> **PROBLEM REQUIREMENTS**: Only the lines of the data below from the one with "background: #f0abfc ->" through the one with "color: #0f766e ->" are wanted. Repeat them exactly.
___ EXERCISE MATERIAL ___
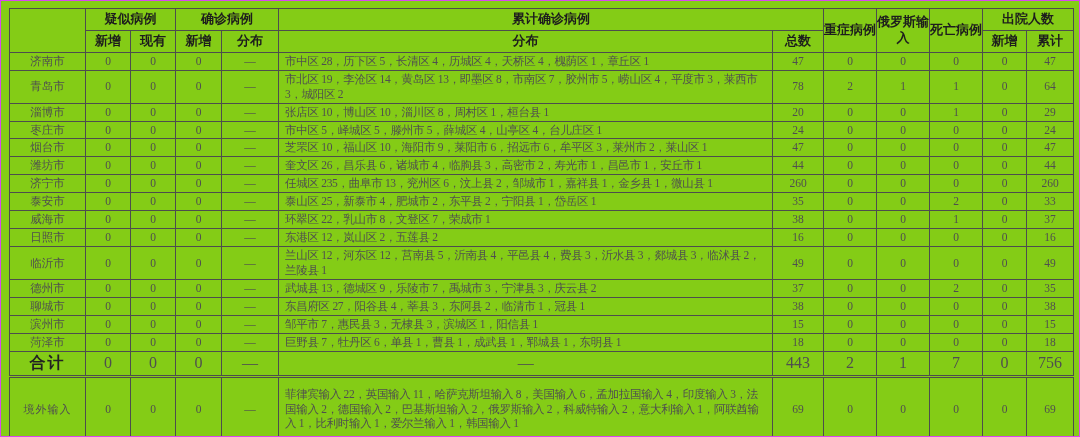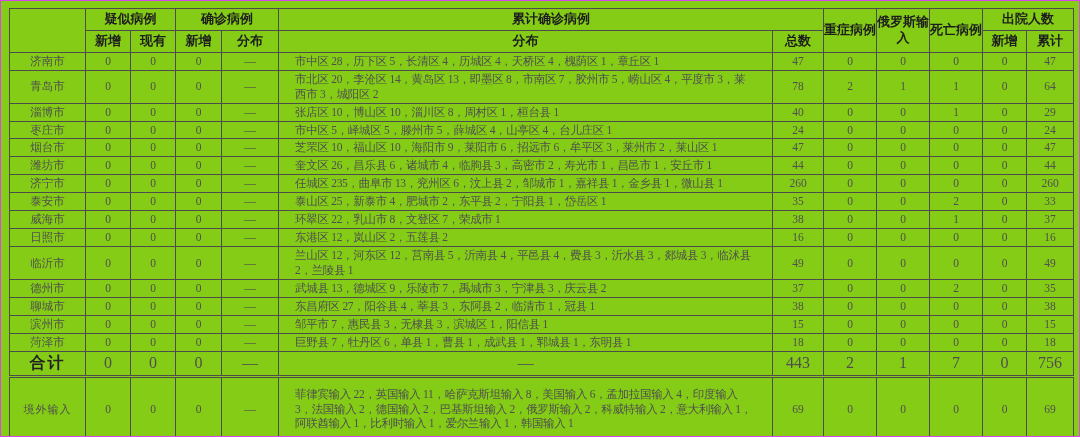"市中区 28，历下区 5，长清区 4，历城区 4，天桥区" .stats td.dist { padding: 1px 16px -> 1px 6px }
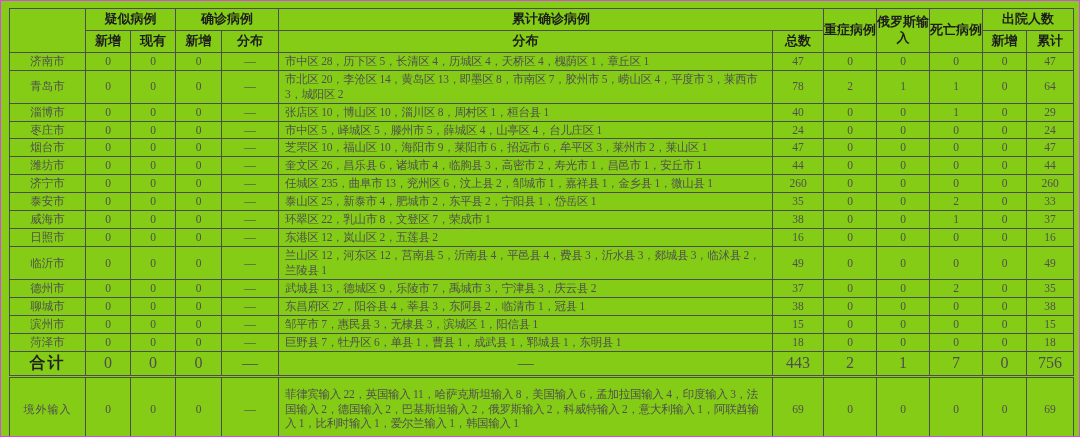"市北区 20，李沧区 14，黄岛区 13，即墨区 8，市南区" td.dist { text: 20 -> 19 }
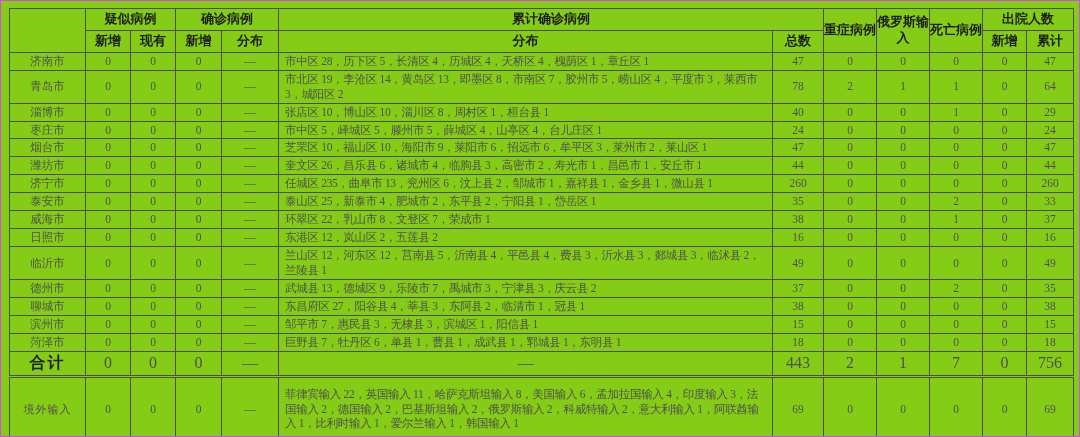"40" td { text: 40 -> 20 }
___
___ EXERCISE MATERIAL ___
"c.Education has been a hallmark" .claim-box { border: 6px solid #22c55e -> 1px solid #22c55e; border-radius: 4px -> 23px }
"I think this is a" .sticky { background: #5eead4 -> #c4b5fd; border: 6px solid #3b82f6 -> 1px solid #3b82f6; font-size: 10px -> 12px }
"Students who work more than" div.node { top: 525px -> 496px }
___
___ EXERCISE MATERIAL ___
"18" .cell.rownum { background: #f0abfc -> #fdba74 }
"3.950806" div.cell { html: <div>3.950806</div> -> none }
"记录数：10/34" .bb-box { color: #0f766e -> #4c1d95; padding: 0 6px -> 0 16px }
___
> **RESPONSE TO THIS TASK**:
"18" .cell.rownum { background: #f0abfc -> #fdba74 }
"3.950806" div.cell { html: <div>3.950806</div> -> none }
"记录数：10/34" .bb-box { color: #0f766e -> #4c1d95; padding: 0 6px -> 0 16px }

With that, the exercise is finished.